De Rui P a 29 de Novembro de 2007 às 15:42
Caro Pedro Bom

Prometo que é o último comentário que faço sobre este post. Fui até reler o artigo (ainda assim não o tivesse lido mal) e gostava apenas de frisar alguns pontos:

1. Percebi perfeitamente a sua explicação estatística. Só acho que não faz sentido. A diferença em bruto entre os salários dos temporários e dos outros é de 23%. É um facto que ninguém discute. Só que estamos a comparar dois grupos completamente heterogéneos. Como lhe disse no comentário anterior, os CEOs de empresas ou os juízes não têm contratos de trabalho temporário. E os trabalhadores temporários também não podem escolher entre ser operadores de call centers ou pontas-de-lança do Benfica. Por isso, é preciso comparar o comparável. Daí que o relevante para a análise seja a diferença de 1 ou 2% e não os 23% que são apenas um ponto de partida. Foi este o objectivo, presumo eu na minha boa-fé, do trabalho dos economistas em que se baseou o artigo. Caso contrário, não era preciso fazer trabalho nenhum e bastava fazer uma média. Não sou economista, mas imagino que terá sido uma estimativa econométrica a gerar os 1 ou 2% e não uma análise de sub-grupos como sugere, que seria demasiado redutora e bastante enganadora.

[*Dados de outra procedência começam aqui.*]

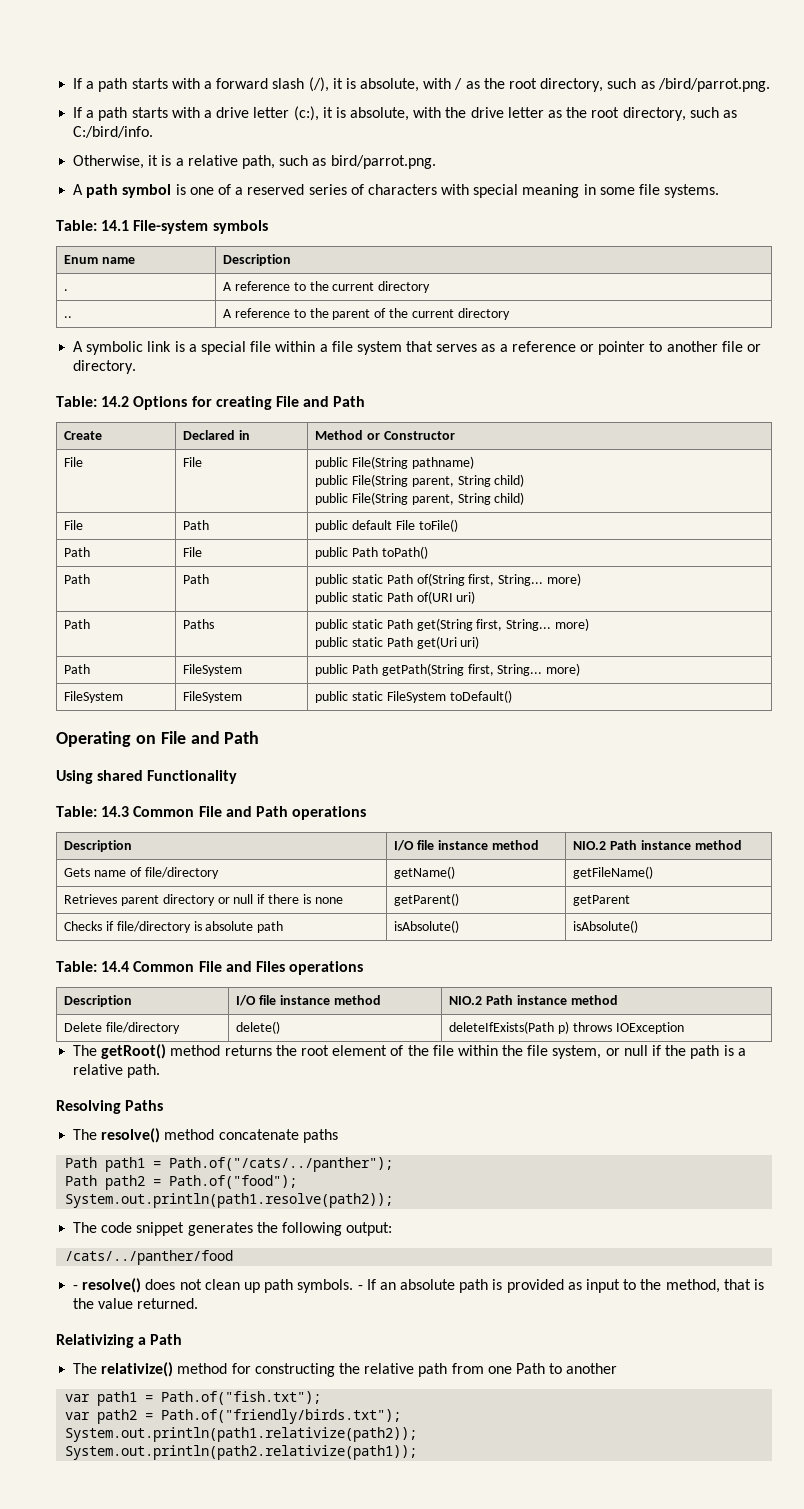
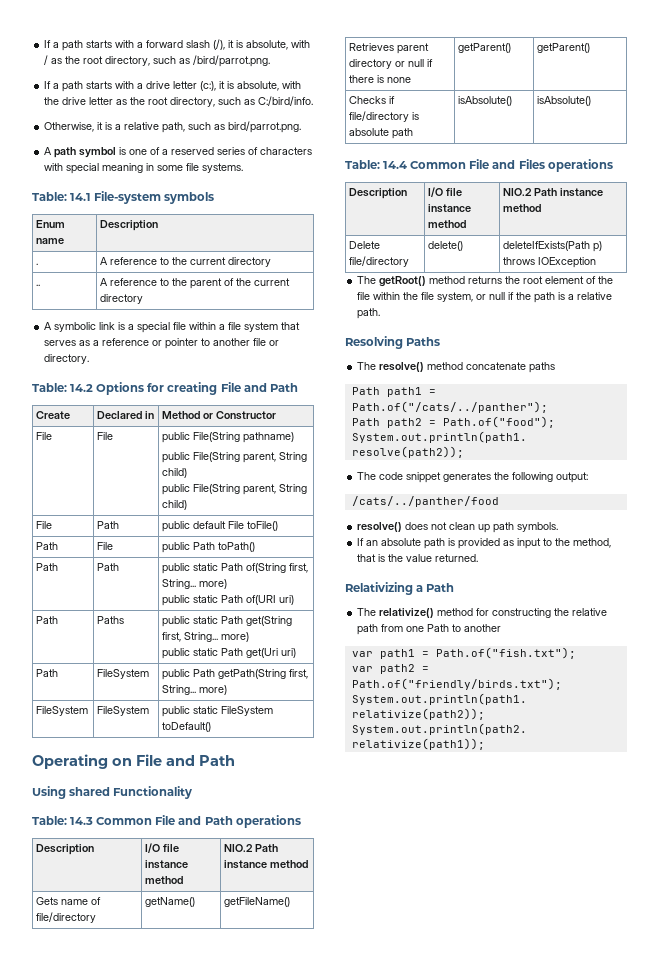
- Retrieves parent directory or null if there is none | getParent() | getParent
+ Retrieves parent directory or null if there is none | getParent() | getParent()
- - resolve() does not clean up path symbols. - If an absolute path is provided as input to the method, that is the value returned.
+ resolve() does not clean up path symbols.
+ If an absolute path is provided as input to the method, that is the value returned.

2. Quando o artigo sugere que os jovens ganham mais a trabalhar com contratos temporários, não está a dizer alguns jovens. Está a dizer, e estou a acreditar no que lá está escrito, que todos os jovens que trabalham como temporários recebem mais - as mulheres mais 5% e os homens têm um ganho ligeiramente inferior. Se quiser fazer a sua análise por subgrupos, então o subgrupo considerado terá as funções para as quais existem trabalhadores temporários e trabalhadores não temporários.

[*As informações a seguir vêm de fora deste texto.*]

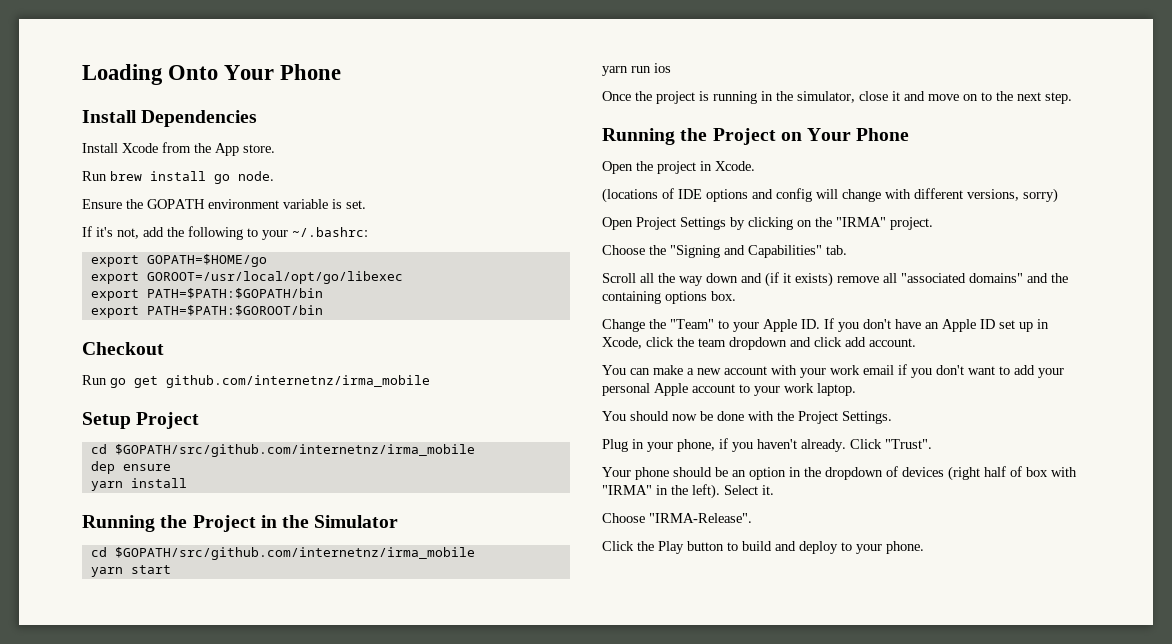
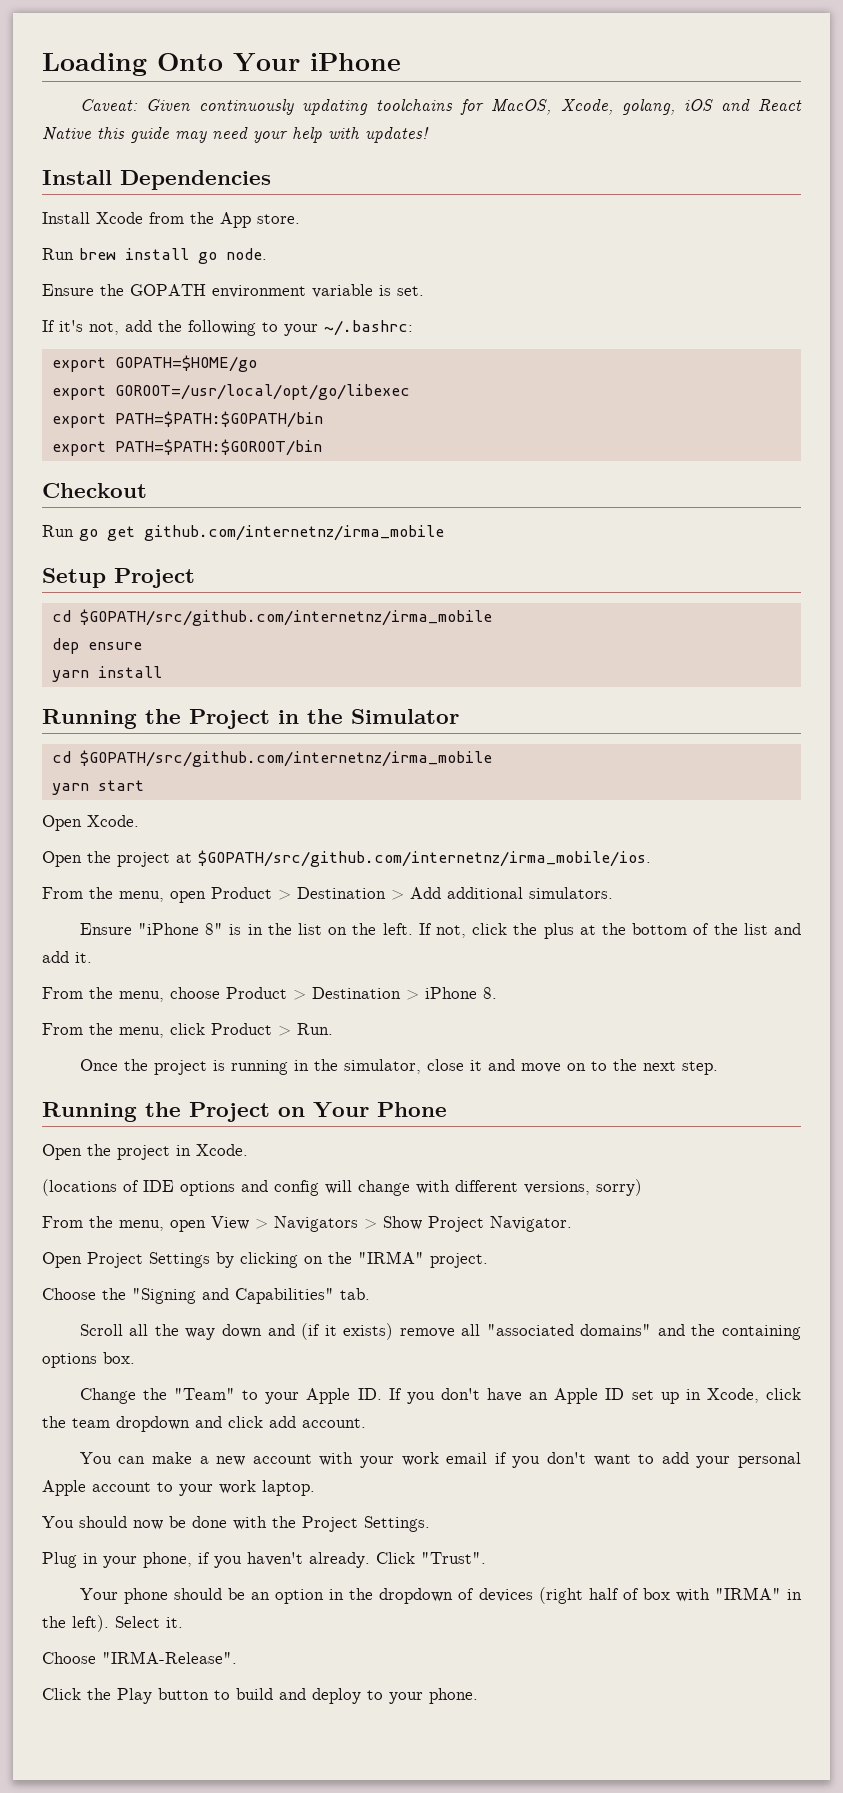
- Loading Onto Your Phone
+ Loading Onto Your iPhone
+ Caveat: Given continuously updating toolchains for MacOS, Xcode, golang, iOS and React Native this guide may need your help with updates!
- yarn run ios
+ Open Xcode.
+ Open the project at $GOPATH/src/github.com/internetnz/irma_mobile/ios.
+ From the menu, open Product > Destination > Add additional simulators.
+ Ensure "iPhone 8" is in the list on the left. If not, click the plus at the bottom of the list and add it.
+ From the menu, choose Product > Destination > iPhone 8.
+ From the menu, click Product > Run.
+ From the menu, open View > Navigators > Show Project Navigator.

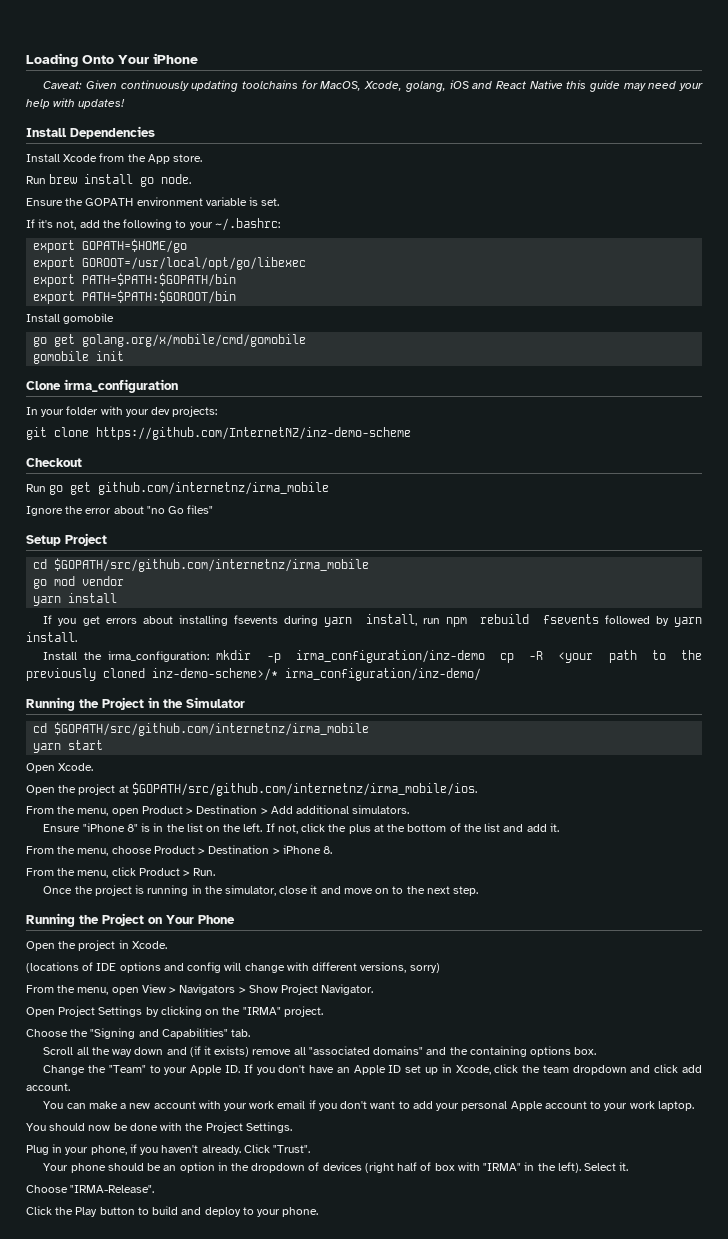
+ Install gomobile
+ go get golang.org/x/mobile/cmd/gomobile
+ gomobile init
+ Clone irma_configuration
+ In your folder with your dev projects:
+ git clone https://github.com/InternetNZ/inz-demo-scheme
+ Ignore the error about "no Go files"
- dep ensure
+ go mod vendor
+ If you get errors about installing fsevents during yarn install, run npm rebuild fsevents followed by yarn install.
+ Install the irma_configuration: mkdir -p irma_configuration/inz-demo cp -R <your path to the previously cloned inz-demo-scheme>/* irma_configuration/inz-demo/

3. Quanto ao título dou-lhe razão no ponto em que se diz "Temporários ganham mais" e isso é apenas verdade para os jovens e não para todos os temporários. Aí terá havido um abuso de linguagem. Pode ter sido uma forma de chamar a atenção ou então um simples problema de espaço. Isso já não sei. De qualquer forma, e o Pedro reconheceu-o no seu post, a dúvida é desfeita logo na linha seguinte onde se especifica que o título se refere apenas aos jovens.

4. Quando sugeri que lesse alguns jornais com atenção e profundidade não me estava a referir a quaisquer pasquins. Estava a pensar, por exemplo, nos diários de economia – que parece ser uma área que lhe interessa – onde se encontram artigos muito interessantes. Não sou economista, como lhe disse, mas vou acompanhando por razões profissionais e encontro várias pérolas. Mas, lá está, não me estou a referir a gralhas, erros ou títulos sensacionalistas. É um pouco mais além. Recomendo-lhe que veja com atenção o que se escreve, o que não se escreve e onde se escreve. Isso sim é divertido.

Cumprimentos


De Pedro Bom a 29 de Novembro de 2007 às 18:21
Caro Rui,

Entendidos.
Também como último comentário, certamente que uma qualquer técnica econométrica esteve na base daqueles números. Talvez apenas uma simples regressão em que as varáveis explicativas são dummies para determinadas características. Na prática, isto equivale a comparar os subgrupos a que me referia (para simplificar), se estes forem construídos com base nessas mesmas características.